Morphline failed to process record

951 views
Skip to first unread message

angel

unread,
Mar 11, 2015, 11:44:36 AM3/11/15
to cdk...@cloudera.org
I am trying to index some syslog data with the morphline sink. I have come to this problem

11 Mar 2015 15:58:39,086 WARN  [SinkRunner-PollingRunner-DefaultSinkProcessor] (org.apache.flume.sink.solr.morphline.MorphlineHandlerImpl.process:130)  - Morphline /etc/flume-ng/solragent/conf/morphline.conf@morphline1 failed to process record: {Facility=[10], Severity=[6], _attachment_body=[[B@344042d9], host=[topbdii03], priority=[86], producer=[syslog], timestamp=[1426085909000]}

My morphline.conf is the below, I have used 3 messages but still getting the same error.

morphlines : [
  {
    # identification name for morphline.conf
    id : morphline1

    # Import all morphline commands in these java packages and their
    # subpackages. Other commands that may be present on the classpath are
    # not visible to this morphline.
    #importCommands : ["com.cloudera.**", "org.apache.solr.**"]
    importCommands : ["org.kitesdk.**", "org.apache.solr.**"]
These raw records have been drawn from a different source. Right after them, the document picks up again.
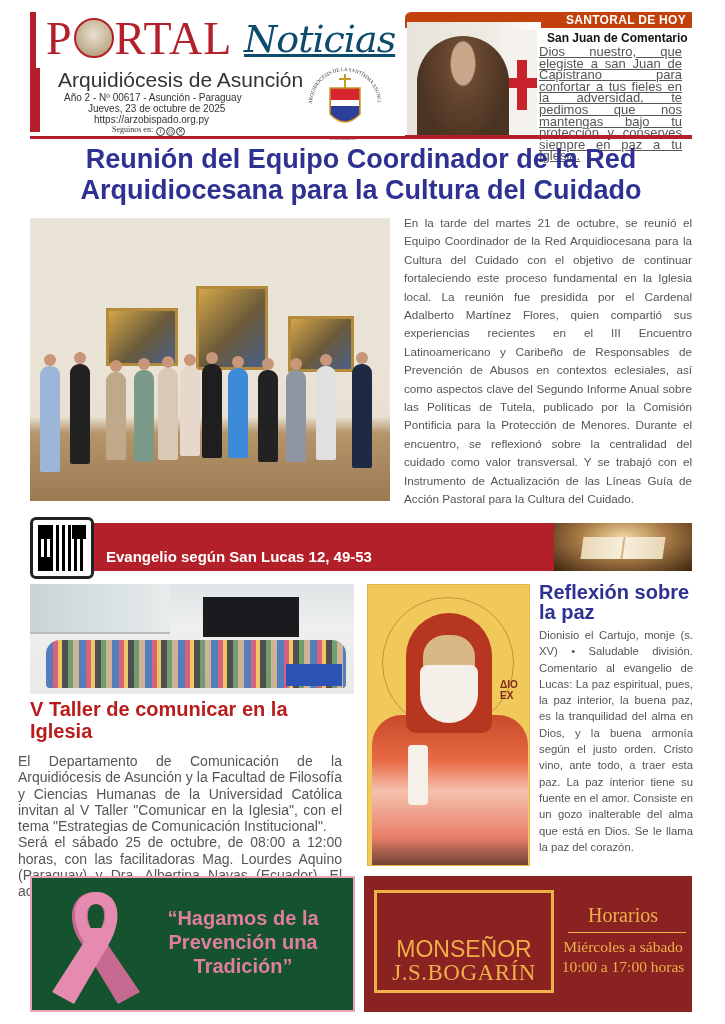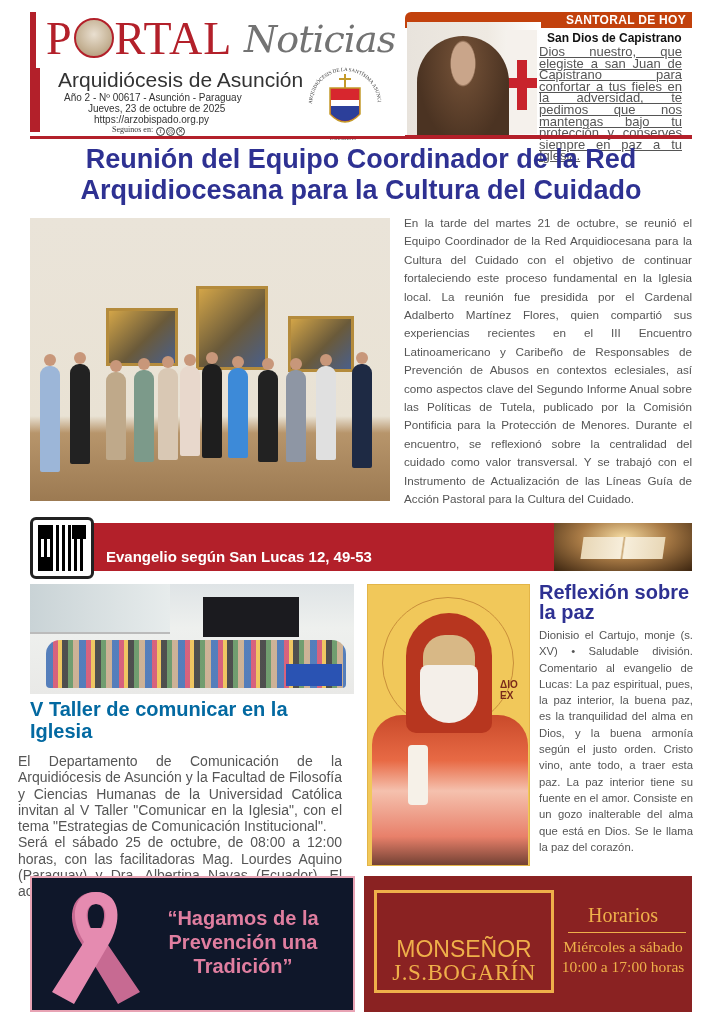--- a/index.html
+++ b/index.html
@@ -13,7 +13,7 @@
   .portal { position: absolute; left: 16px; top: 2px; font-family: "Liberation Serif", serif; font-size: 46px; color: #b3202a; letter-spacing: 1px; line-height: 50px; }
   .portal .o-medal { display: inline-block; width: 40px; height: 40px; border: 2px solid #b3202a; border-radius: 50%; vertical-align: -4px;
      background: radial-gradient(circle at 50% 40%, #e9dfd0 0%, #c8b69a 55%, #a98e6c 100%); margin: 0 1px; }
-  .noticias { position: absolute; left: 214px; top: 4px; font-family: "DejaVu Serif", serif; font-style: italic; font-size: 38px; color: #737373; line-height: 46px; letter-spacing: -1px; }
+  .noticias { position: absolute; left: 214px; top: 4px; font-family: "DejaVu Serif", serif; font-style: italic; font-size: 38px; color: #0c4a6e; line-height: 46px; letter-spacing: -1px; text-decoration: underline; }
   .arqui { position: absolute; left: 28px; top: 56px; font-size: 21px; color: #333; }
   .meta-line { position: absolute; font-size: 10px; color: #333; white-space: nowrap; }
   .meta-1 { left: 34px; top: 80px; }

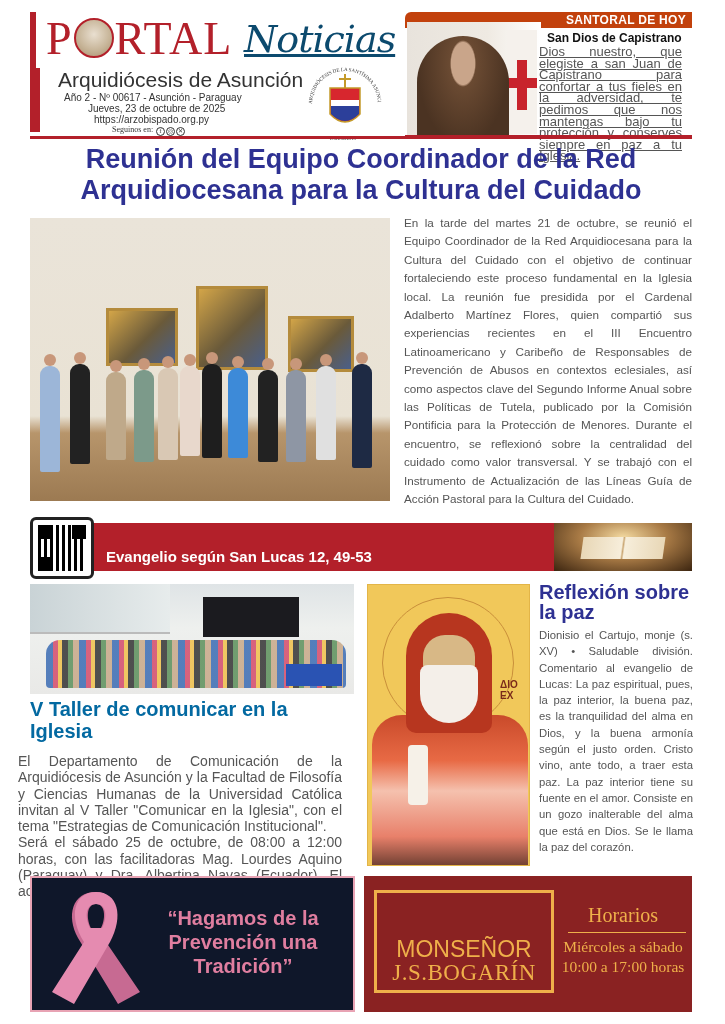--- a/index.html
+++ b/index.html
@@ -146,7 +146,7 @@
     <div class="flag"></div>
     <div class="monk"></div>
   </div>
-  <div class="sant-name">San Dios de Capistrano</div>
+  <div class="sant-name">San Juan de Comentario</div>
   <div class="sant-text">Dios nuestro, que elegiste a san Juan de Capistrano para confortar a tus fieles en la adversidad, te pedimos que nos mantengas bajo tu protección y conserves siempre en paz a tu Iglesia.</div>
   <div class="sant-rule"></div>
 </div>

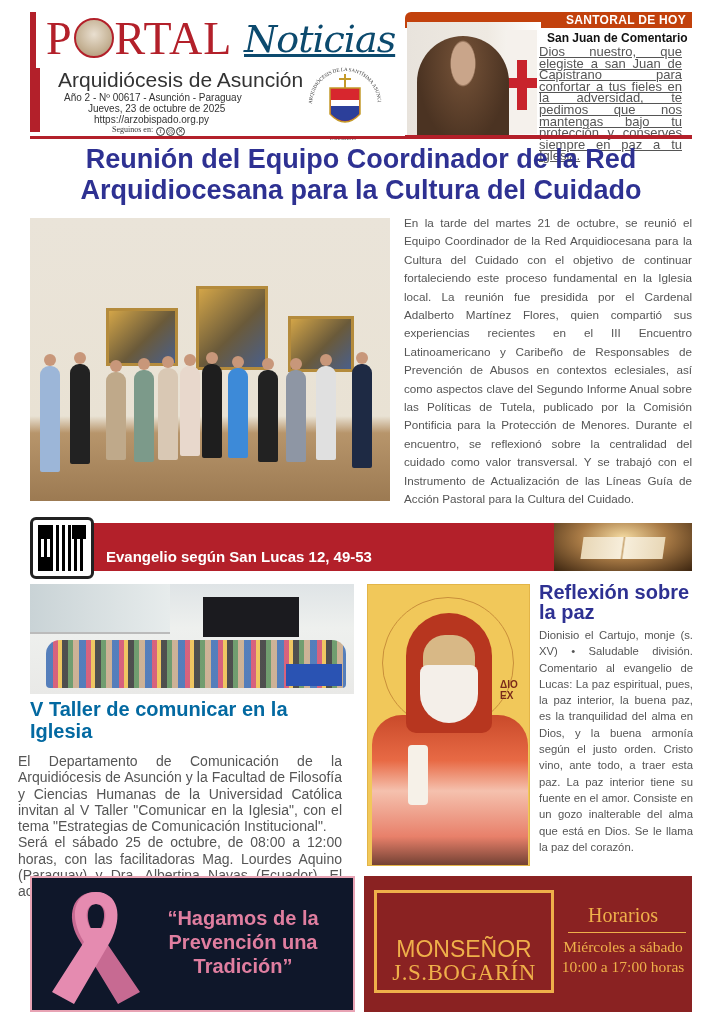--- a/index.html
+++ b/index.html
@@ -75,7 +75,7 @@
   .crowd { position: absolute; left: 16px; top: 56px; width: 300px; height: 48px;
      background: repeating-linear-gradient(90deg, #3a6bb3 0 7px, #d44a6a 7px 12px, #f0c04a 12px 16px, #333 16px 22px, #5b8f5a 22px 27px, #c8a888 27px 33px); border-radius: 14px 14px 4px 4px; opacity: .85; }
   .blue-table { position: absolute; left: 256px; top: 80px; width: 56px; height: 22px; background: #2a53b3; }
-  .taller-title { position: absolute; left: 30px; top: 698px; width: 324px; font-size: 20px; line-height: 22px; font-weight: bold; color: #0369a1; }
+  .taller-title { position: absolute; left: 30px; top: 698px; width: 324px; font-size: 20px; line-height: 22px; font-weight: bold; color: #b91c1c; }
   .taller-body { position: absolute; left: 18px; top: 743px; width: 324px; font-size: 14px; line-height: 16.3px; color: #555; text-align: justify; margin-top: 10px; }
   .taller-body p + p { margin-top: 0; }
 

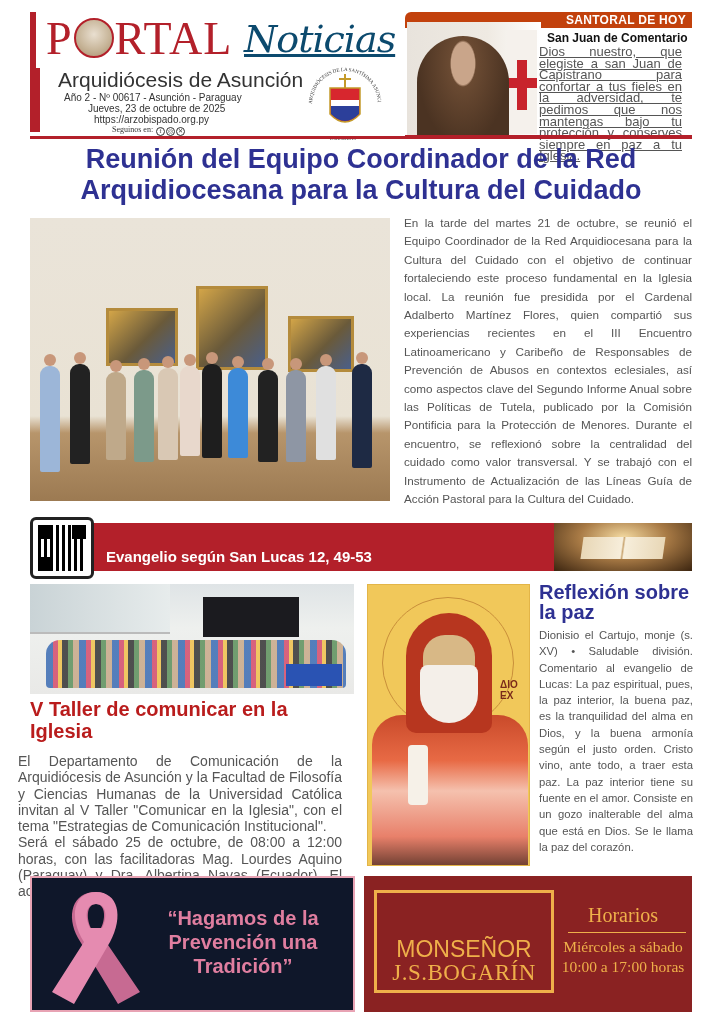--- a/index.html
+++ b/index.html
@@ -94,7 +94,7 @@
   .refl-body { position: absolute; left: 539px; top: 627px; width: 154px; font-size: 11.3px; line-height: 16.3px; color: #555; text-align: justify; }
 
   
-  .pink-banner { position: absolute; left: 30px; top: 876px; width: 325px; height: 136px; background: #0f172a; border: 2px solid #e8a3b4; }
+  .pink-banner { position: absolute; left: 30px; top: 876px; width: 325px; height: 136px; background: #14532d; border: 2px solid #e8a3b4; }
   .ribbon { position: absolute; left: 16px; top: 8px; width: 96px; height: 122px; }
   .pink-text { position: absolute; left: 100px; top: 28px; width: 222px; text-align: center; font-size: 20px; line-height: 24px; font-weight: bold; color: #e07ea0; }
 

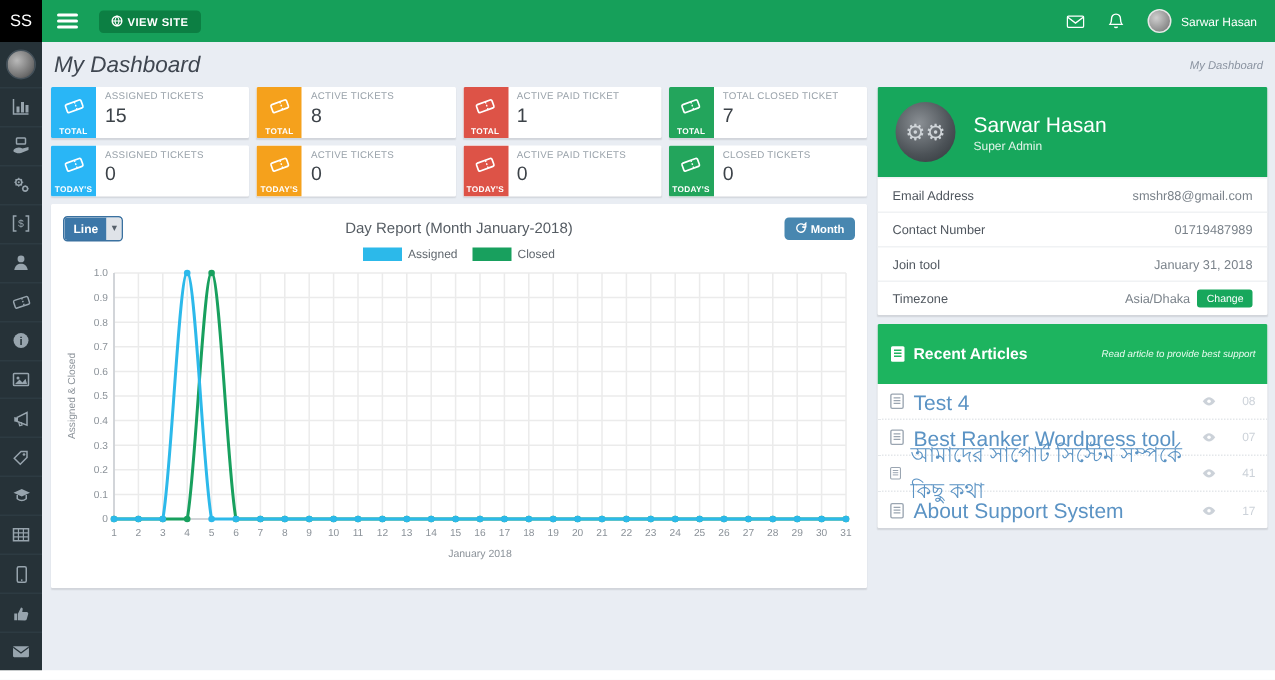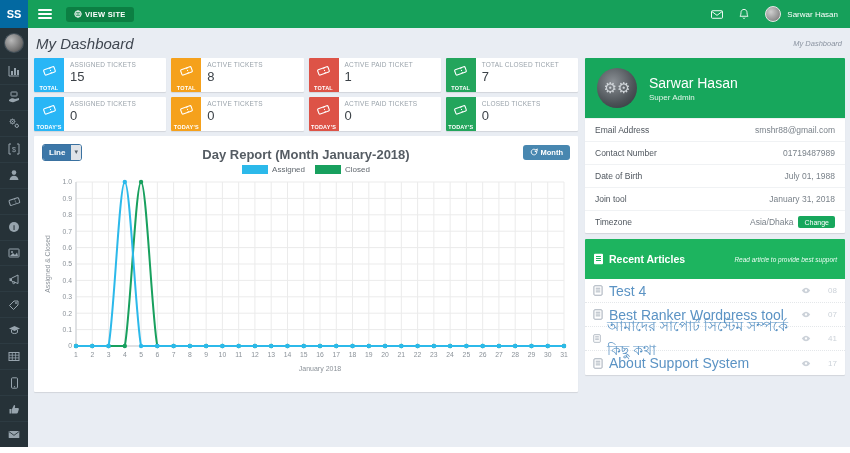--- a/index.html
+++ b/index.html
@@ -8,7 +8,7 @@
 
   
   .navbar { position:absolute; top:0; left:0; width:850px; height:28px; background:#16a05a; display:flex; align-items:center; z-index:5; }
-  .logo-box { width:28px; height:28px; background:#0369a1; color:#fff; font-weight:bold; font-size:11px; display:flex; align-items:center; justify-content:center; }
+  .logo-box { width:28px; height:28px; background:#000000; color:#fff; font-weight:normal; font-size:11px; display:flex; align-items:center; justify-content:center; }
   .hamburger { width:14px; height:10px; margin-left:10px; display:flex; flex-direction:column; justify-content:space-between; cursor:pointer; }
   .hamburger span { display:block; height:2px; background:#fff; border-radius:1px; }
   .view-site { margin-left:14px; background:#0c7f43; color:#fff; font-size:7.5px; font-weight:bold; letter-spacing:.3px; padding:3px 8px; border-radius:3px; display:flex; align-items:center; gap:3px; border:none; cursor:pointer; }

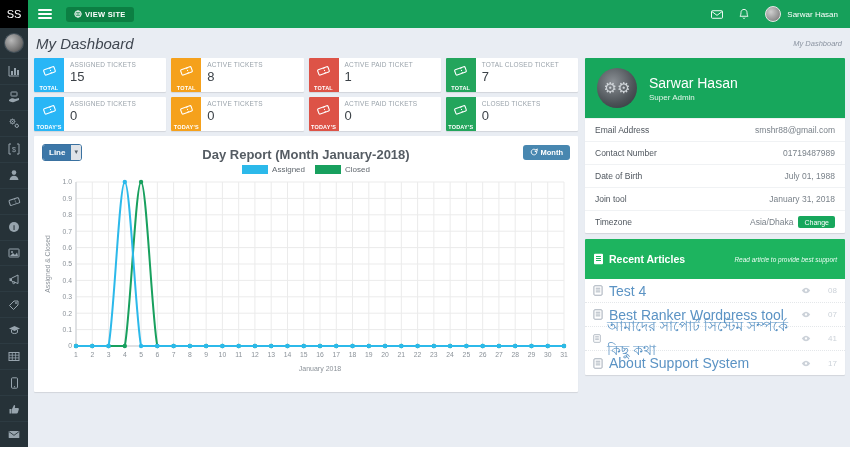--- a/index.html
+++ b/index.html
@@ -45,7 +45,7 @@
   .type-select { display:flex; align-items:stretch; height:17px; border-radius:3px; overflow:hidden; cursor:pointer; border:1px solid #3a71a0; }
   .type-select .ts-label { background:#3c77a8; color:#fff; font-size:8px; font-weight:bold; display:flex; align-items:center; padding:0 6px; }
   .type-select .ts-caret { background:#dfe3e8; color:#56606a; font-size:7px; display:flex; align-items:center; padding:0 3px; }
-  .chart-title { position:absolute; left:0; right:0; text-align:center; font-size:13px; color:#555c63; top:11px;font-weight:bold; }
+  .chart-title { position:absolute; left:0; right:0; text-align:center; font-size:10px; color:#555c63; top:11px; }
   .reload-btn { margin-left:auto; background:#4887b0; color:#fff; border:none; border-radius:3px; font-size:7.5px; font-weight:bold; padding:3px 7px; display:flex; align-items:center; gap:3px; cursor:pointer; }
   .legend-row { height:14px; display:flex; align-items:center; justify-content:center; gap:10px; }
   .legend-item { display:flex; align-items:center; gap:4px; font-size:8px; color:#60676e; }

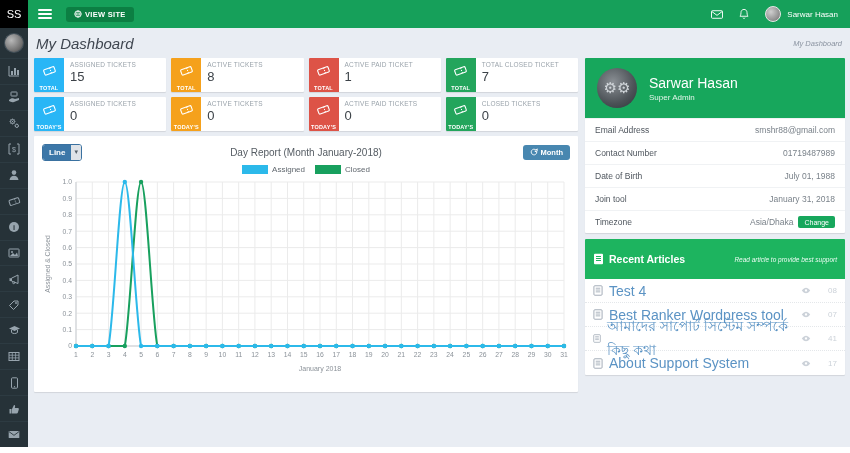--- a/index.html
+++ b/index.html
@@ -549,10 +549,6 @@
           <span class="pr-value">01719487989</span>
         </div>
         <div class="profile-row">
-          <span class="pr-label">Date of Birth</span>
-          <span class="pr-value">July 01, 1988</span>
-        </div>
-        <div class="profile-row">
           <span class="pr-label">Join tool</span>
           <span class="pr-value">January 31, 2018</span>
         </div>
    # Commands that modify the stream file so we can index directly to solr
    commands : [
      {
        # Parse input attachment and emit a record for each input line
        readLine {
          charset : UTF-8
        }
      }

      {
        grok {
          # Consume the output record of the previous command and pipe another
          # record downstream.
          #
          # A grok-dictionary is a config file that contains prefabricated
          # regular expressions that can be referred to by name. grok patterns
          # specify such a regex name, plus an optional output field name.
          # The syntax is %{REGEX_NAME:OUTPUT_FIELD_NAME}
          # The input line is expected in the "message" input field.
          # dictionaryFiles : [src/test/resources/grok-dictionaries]
          dictionaryFiles : [ "/usr/share/doc/search-1.0.0+cdh5.2.0+0/examples/solr-nrt/grok-dictionaries" ]
          expressions : {
          # message : """%{SYSLOGTIMESTAMP:timestamp} %{SYSLOGHOST:hostname} %{DATA:program}(?:\[%{POSINT:pid}\])?: %{GREEDYDATA:msg}"""
           message : """ %{POSINT:facility} %{POSINT:severity} %{DATA:body_attachment} %{SYSLOGHOST:host} %{POSINT:priority} %{DATA:producer} %{SYSLOGTIMESTAMP:timestamp}  %{GREEDYDATA:msg}"""
          # message : """<%{POSINT:syslog_pri}>%{SYSLOGTIMESTAMP:timestamp} %{SYSLOGHOST:host} %{DATA:syslog_program}(?:\[%{POSINT:syslog_pid}\])?: %{GREEDYDATA:syslog_message}"""
          }
        }
      }

      # Consume the output record of the previous command, convert
      # the timestamp, and pipe another record downstream.
      #
      # convert timestamp field to native Solr timestamp format
      # e.g. 2012-09-06T07:14:34Z to 2012-09-06T07:14:34.000Z
      {
        convertTimestamp {
          field : timestamp
          inputFormats : ["yyyy-MM-dd'T'HH:mm:ss.SSS'Z'", "MMM d HH:mm:ss"]
          inputTimezone : Europe/Zurich
          outputFormat : "yyyy-MM-dd'T'HH:mm:ss.SSS'Z'"
          outputTimezone : CET
        }
      }

      # Consume the output record of the previous command, transform it
      # and pipe the record downstream.
      #
      # This command deletes record fields that are unknown to Solr
      # schema.xml. Recall that Solr throws an exception on any attempt to
      # load a document that contains a field that isn't specified in
      # schema.xml.
      {
        sanitizeUnknownSolrFields {
          # Location from which to fetch Solr schema
          solrLocator : {
            collection : SystemLogs                                     # Name of solr collection
            zkHost : "myserver:2181/solr"                # ZooKeeper ensemble
          }
        }
      }

      # log the record at INFO level to SLF4J
      { logInfo { format : "output record: {}", args : ["@{}"] } }

      # load the record into a Solr server or MapReduce Reducer
      {
        loadSolr {
          solrLocator : {
            collection : SystemLogs                                     # Name of solr collection
            zkHost : "myserver:2181/solr"                # ZooKeeper ensemble
          }
        }
      }
    ]
  }
]                                                                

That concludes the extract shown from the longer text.